Black swans are a part of life. They are the term given by trader and author Nassim Nicholas Taleb to the unexpected, random, unpredictable events that disrupt models and forecasts, and make fools about economists and analysts. SARS was a black swan, and so was 9/11. So are SocGen’s troubles and Obama’s surge. Who could have predicted them? Who could have predicted the snow and traffic madness that hit China around the lunar new year?
Taleb’s book on the subject, Fooled by Randomness, is a must-read. He often gives the impression of being smug ands arrogant, but he’s right that a wise investment strategy has to take into account the unknowable – the random event that shifts a situation in a fundamental way, upsetting predictions happily or more usually tragically.

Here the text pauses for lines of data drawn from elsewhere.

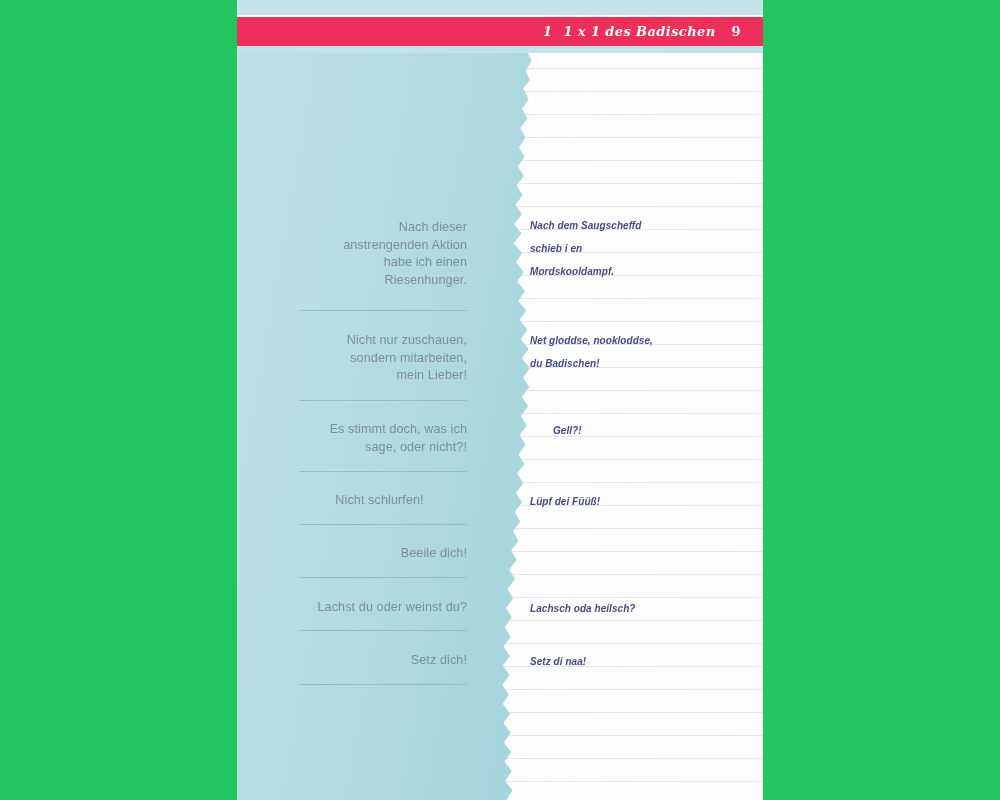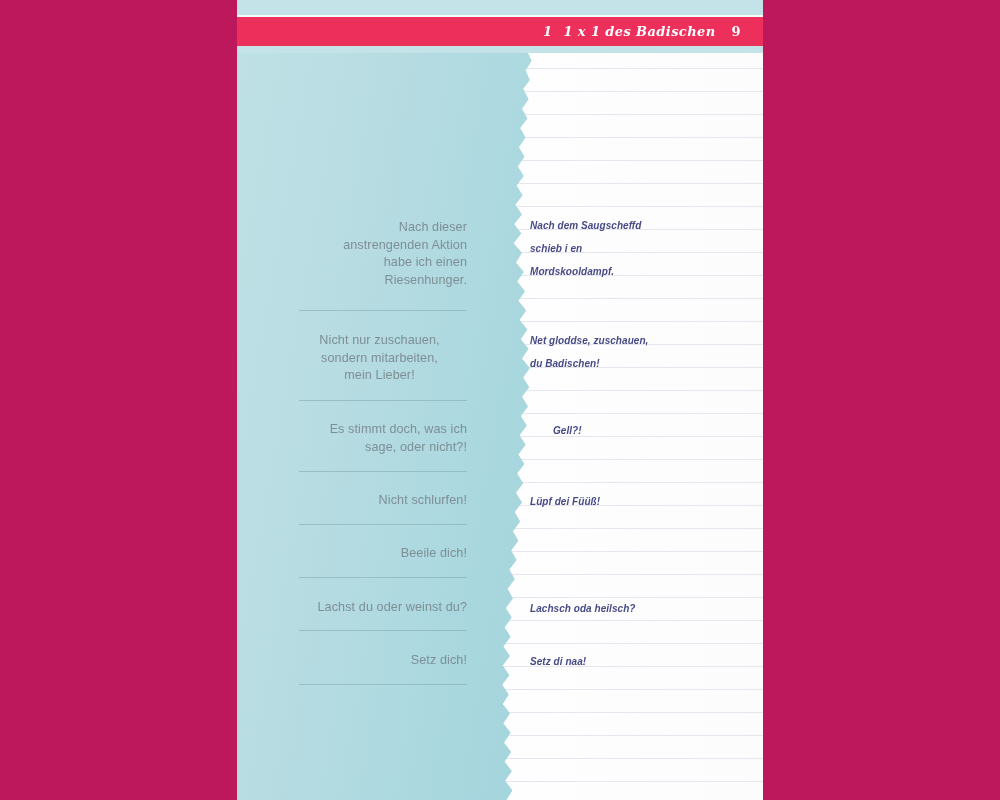--- a/index.html
+++ b/index.html
@@ -8,7 +8,7 @@
     background:#ffffff;
     font-family:"Liberation Sans",sans-serif;
   }
-  .stage{position:relative;width:1000px;height:800px;background:#be185d;}
+  .stage{position:relative;width:1000px;height:800px;background:#22c55e;}
 
   
   .page{

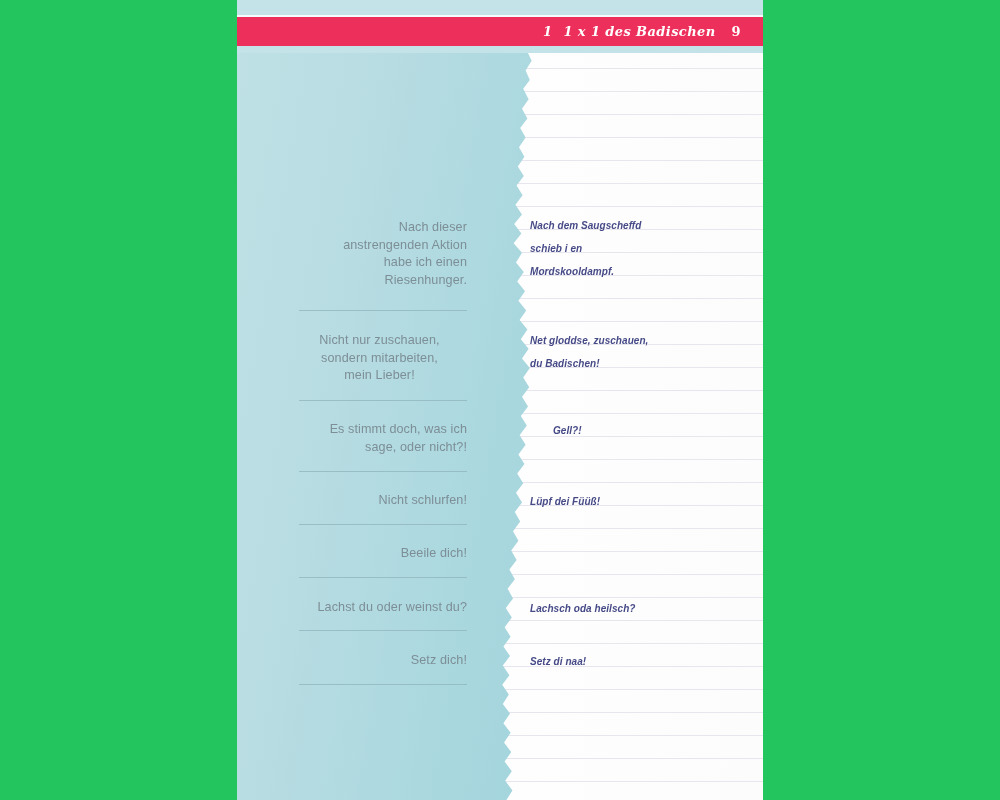--- a/index.html
+++ b/index.html
@@ -175,7 +175,7 @@
           <div>Mordskooldampf.</div>
         </div>
         <div class="rule" style="top: 294px;"></div>
-        <div class="left-cell" style="top: 316px; text-align: center;">
+        <div class="left-cell" style="top: 316px;">
           <div>Nicht nur zuschauen,</div>
           <div>sondern mitarbeiten,</div>
           <div>mein Lieber!</div>

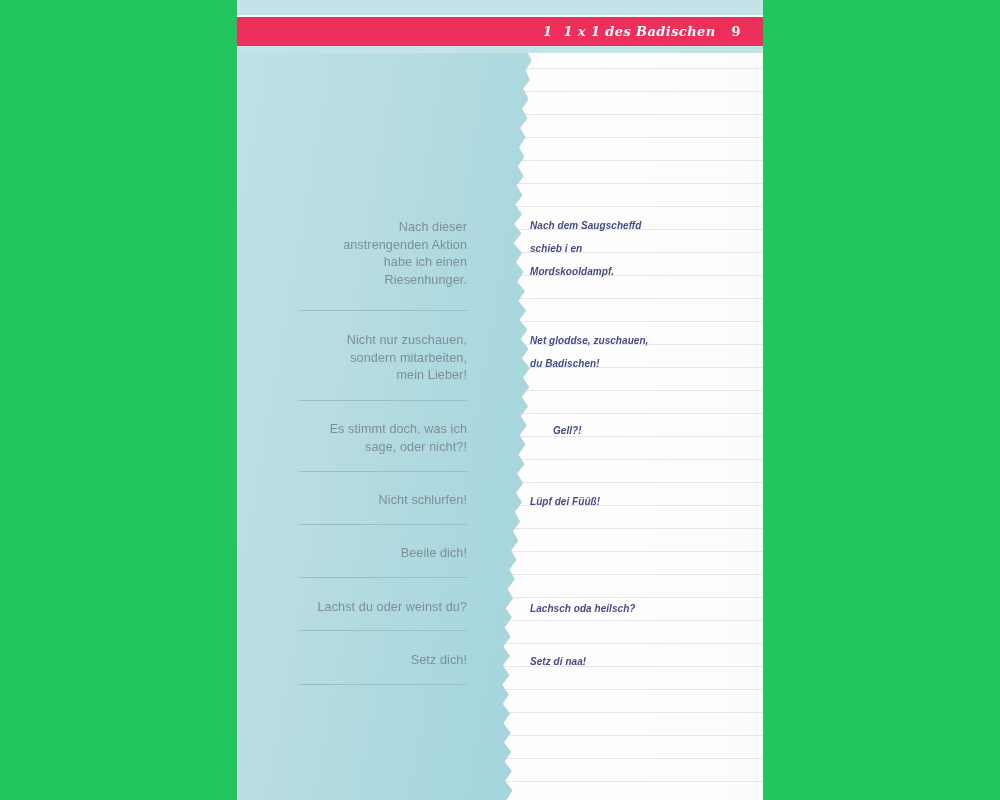--- a/index.html
+++ b/index.html
@@ -181,7 +181,7 @@
           <div>mein Lieber!</div>
         </div>
         <div class="right-cell" style="top: 313px;">
-          <div>Net gloddse, zuschauen,</div>
+          <div>Net gloddse, nookloddse,</div>
           <div>du Badischen!</div>
         </div>
         <div class="rule" style="top: 384px;"></div>

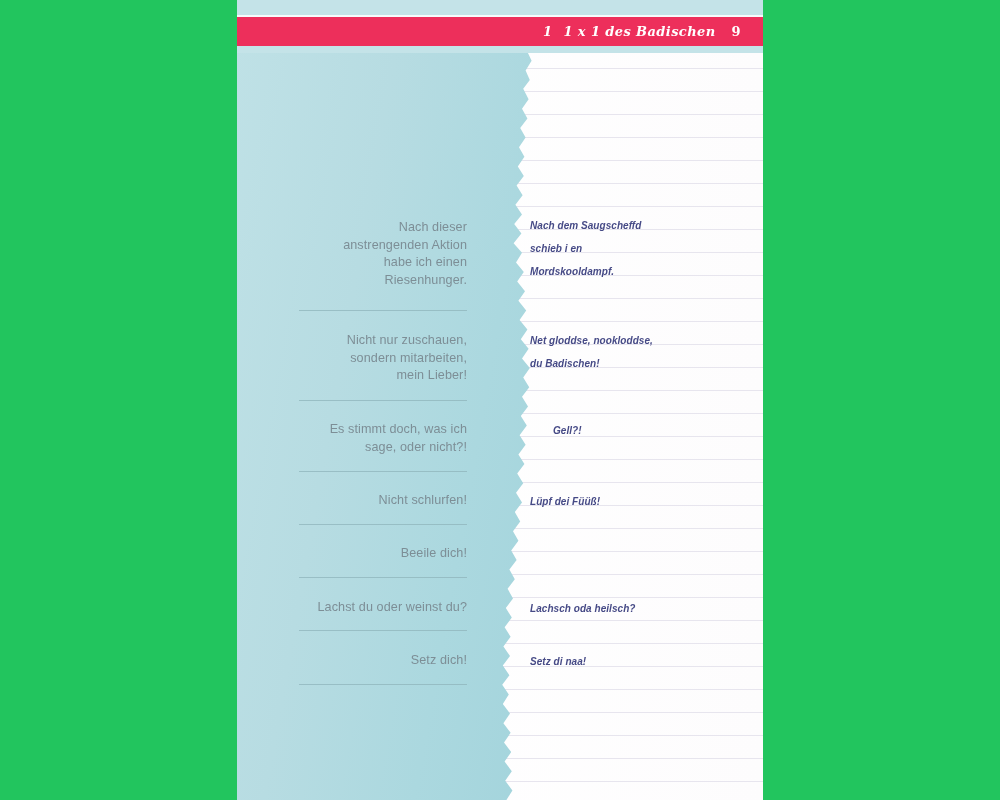--- a/index.html
+++ b/index.html
@@ -193,7 +193,7 @@
           <div>Gell?!</div>
         </div>
         <div class="rule" style="top: 455px;"></div>
-        <div class="left-cell" style="top: 476px;">
+        <div class="left-cell" style="top: 476px; text-align: center;">
           <div>Nicht schlurfen!</div>
         </div>
         <div class="right-cell" style="top: 474px;">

The government dodged a bullet for sure in the middle of the snow. It was the first serious black swan to hit China since SARS in 2003, and the fact that there was no disaster – no headlines reporting 50 dead in a stampede at Guangzhou railway station – was a pleasant relief and even a surprise.
It is worth remembering as the GDP train speeds towards another solid year of 10% growth that China is still susceptible to more black swans. Overall, it is probably true that the more mature, regulated and transparent a society, the less chance there is of seriously negative black swans. In those terms, China is in better shape today to ward off the birds than it has been for a long time.
But just as SARS got its start, it would seem, in a civet cat cage in a market in Guangzhou, what else is brewing out there? Who knows? Another religious cult? An environmental disaster somewhere no one thought of? A stand-off between the authorities and middle class property owners that turns nasty? A sudden stock market plunge? A couple of back-to-back airline crashes?
This is not a doomsday prediction, just a reminder that the unexpected is to be expected. China got over the snow pretty easily, but still has an endless capacity to surprise. It is worth keeping in mind.